Dying for dreams

6

January 24, 2013 by Lydia Syson

Numbers on labels, pinned to the soil.  A handful of molars in a plastic bag. The riverine meanders of sutures running across a cranium, joining frontal to parietal bones, temporal to occipital.  They are transected by a fracture, leading from a bullet hole.  This is a close-up photograph.  It’s a shot so intimate that the skull bones have become a landscape.  You think at first you are looking at cracked earth.  You remember the ground from which this head has recently been lifted, so tenderly, the soil that has been brushed away.

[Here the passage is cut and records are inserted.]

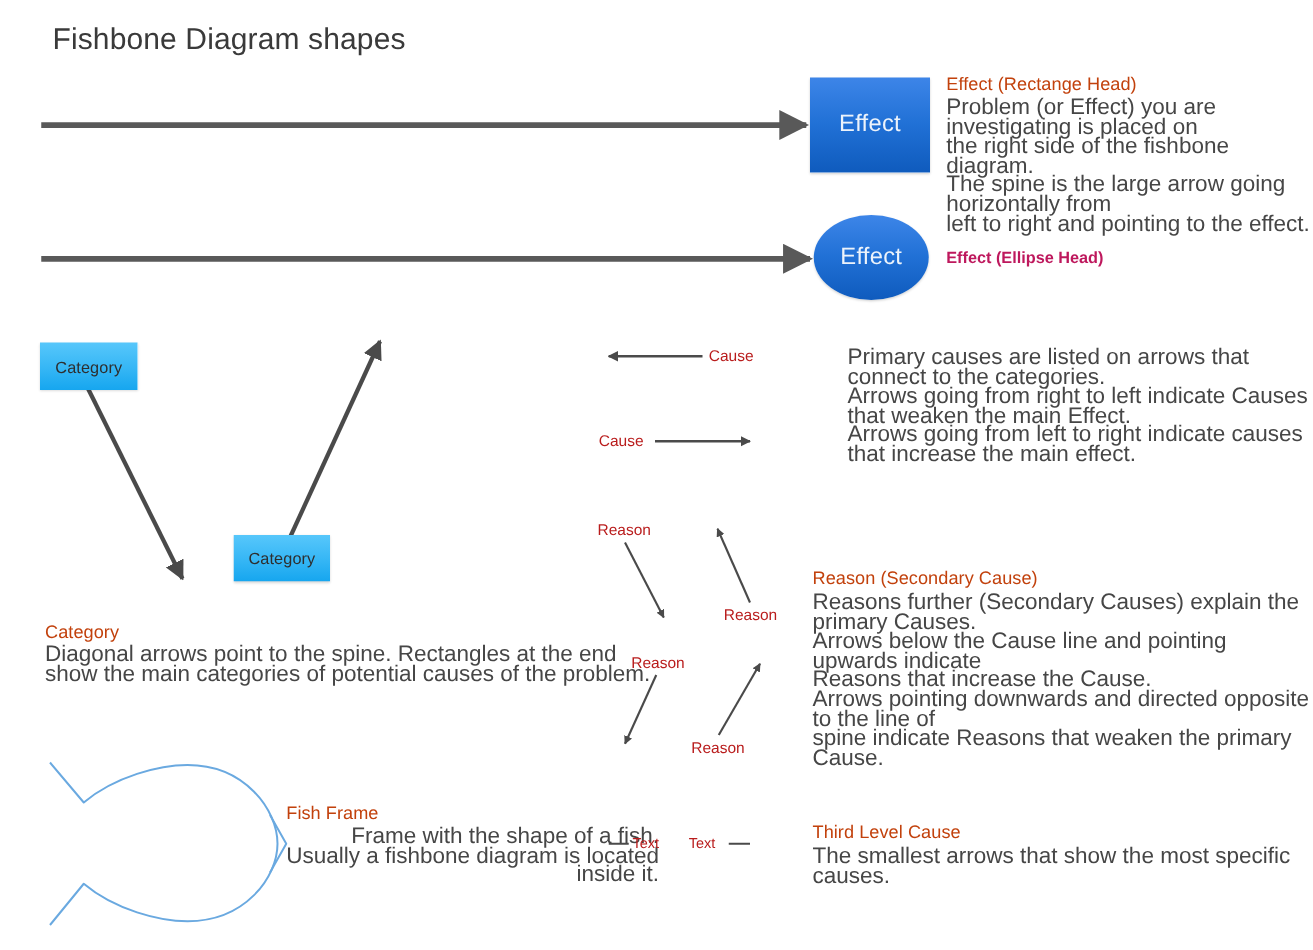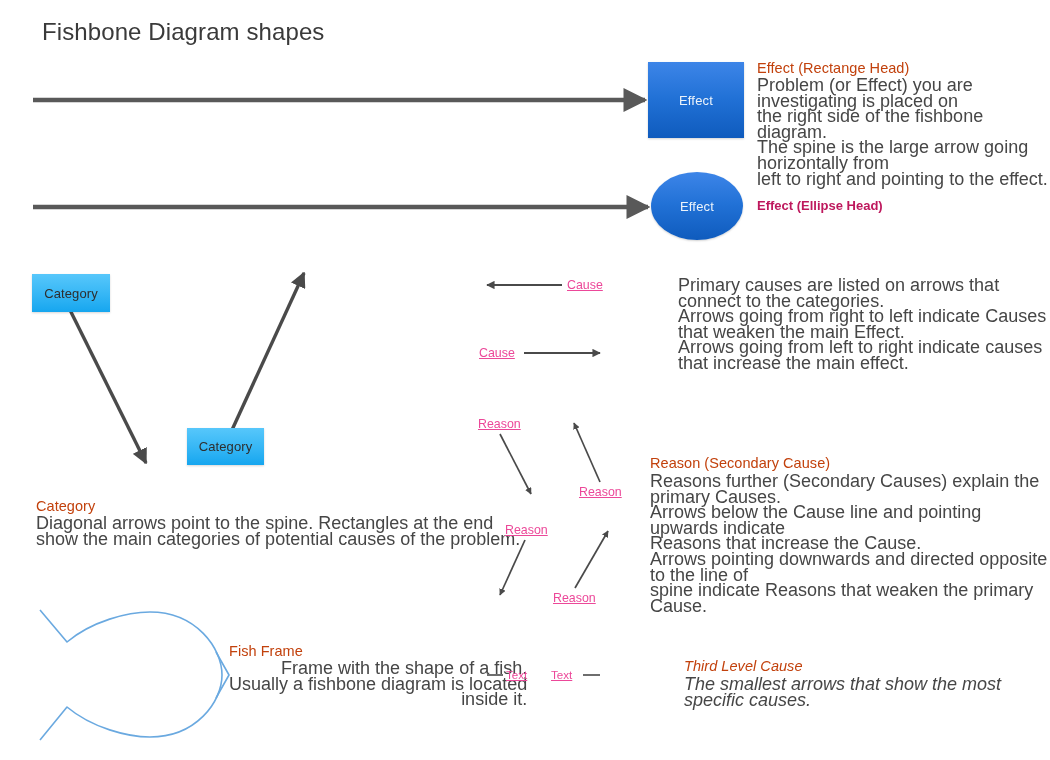"Effect" .head-rect .head-label, .head-ellipse .head-label { font-size: 13px -> 19px }
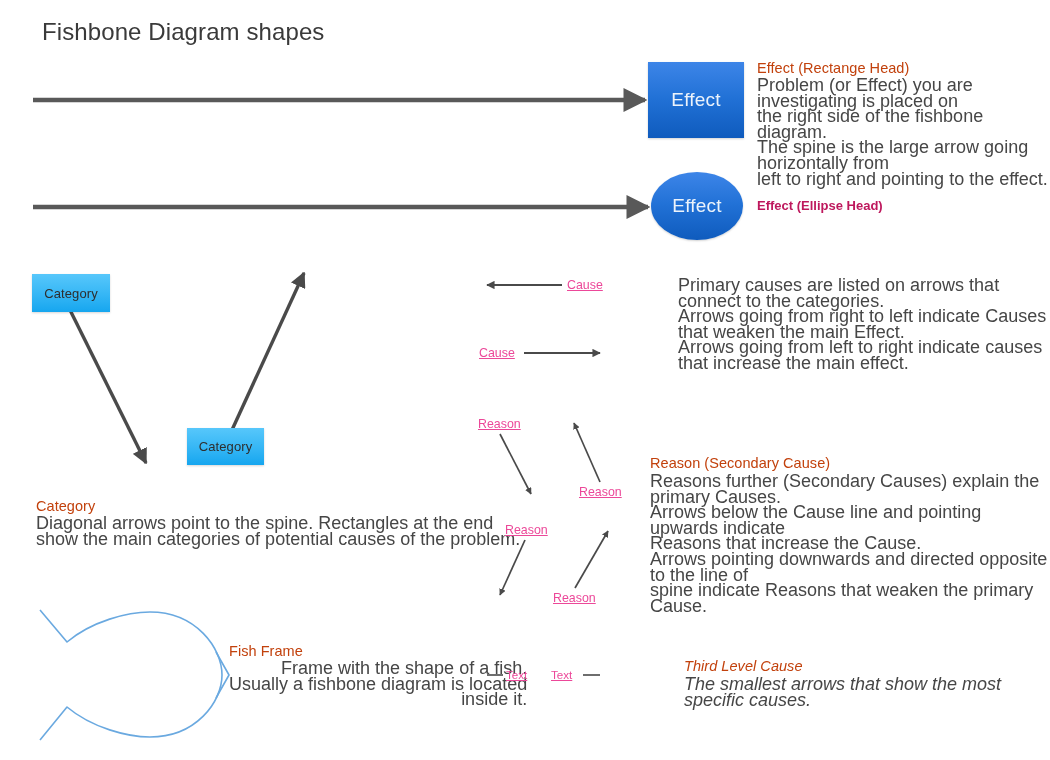"Cause" .mini-label { color: #ec4899 -> #b91c1c; text-decoration: underline -> none }
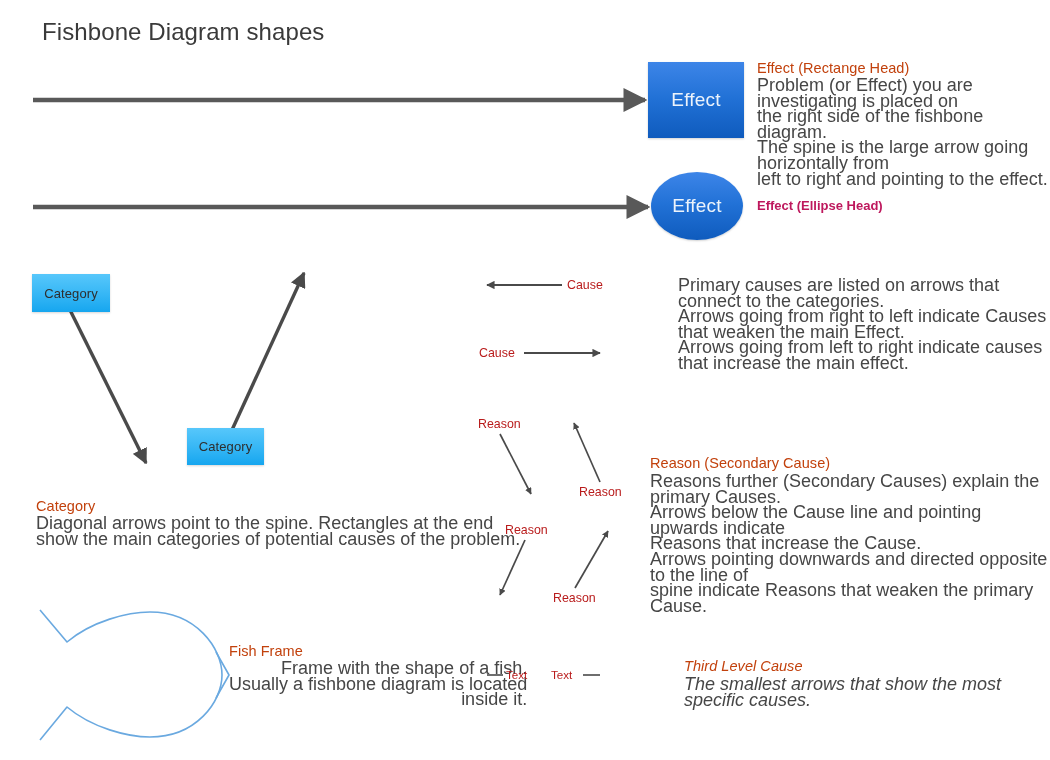"Third Level Cause" .t-third { font-style: italic -> none; left: 684px -> 650px }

The book containing these important, difficult and often beautiful photographs is called Desvelados in Spanish.  It had to be published independently because its original publisher wanted to censor one of the essays it contains, convinced that its contents were too inflammatory.  The English title, Kept Awake, can only convey part of what desvelados means.  It’s not just about fending off sleep, but shedding a veil.  It refers to the living and the dead.

The Spanish photographer Clemente Bernad, who was at the London School of Economics this week talking about the project Where Memory Dwells, has thought deeply about what it means to disinter the bodies of those executed by the Nationalists during the Spanish Civil War, and how to represent this.  The Francoists’ uncontrolled and systematic repression led to the violent deaths of some 150,000 people.  Bernad has been documenting the controversial process of their exhumation for the last twelve years, during which time 250 unmarked graves have been opened, five thousand bodies recovered.  These are the remains of people who were left in ditches or thrown into common graves right across Spain after the military coup of July 1936.  Until the turn of this century, they have been a kind of ‘open secret’, an invisible, subterranean, private counterpart to the monolithic monuments, tombs and public plazas prominent throughout the country to honour the victors’ dead.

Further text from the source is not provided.